Among the lines below, copy each one in which "absolute" appears.
━━ Material for the task
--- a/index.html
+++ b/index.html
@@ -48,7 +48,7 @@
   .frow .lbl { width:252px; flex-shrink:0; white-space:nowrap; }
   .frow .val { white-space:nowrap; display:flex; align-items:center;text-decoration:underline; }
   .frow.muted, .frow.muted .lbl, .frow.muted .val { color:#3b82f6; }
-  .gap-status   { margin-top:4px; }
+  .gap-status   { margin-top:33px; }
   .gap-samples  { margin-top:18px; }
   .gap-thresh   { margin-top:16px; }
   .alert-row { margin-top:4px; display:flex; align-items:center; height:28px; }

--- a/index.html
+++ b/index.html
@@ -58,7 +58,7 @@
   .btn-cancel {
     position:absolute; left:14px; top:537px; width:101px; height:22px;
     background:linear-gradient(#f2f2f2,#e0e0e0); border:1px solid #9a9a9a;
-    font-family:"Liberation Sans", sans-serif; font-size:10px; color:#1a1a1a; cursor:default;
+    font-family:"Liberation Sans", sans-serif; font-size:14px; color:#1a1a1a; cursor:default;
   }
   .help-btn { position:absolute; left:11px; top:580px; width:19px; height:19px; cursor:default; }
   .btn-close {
━━━━
**Task response:**
     position:absolute; left:14px; top:537px; width:101px; height:22px;
   .help-btn { position:absolute; left:11px; top:580px; width:19px; height:19px; cursor:default; }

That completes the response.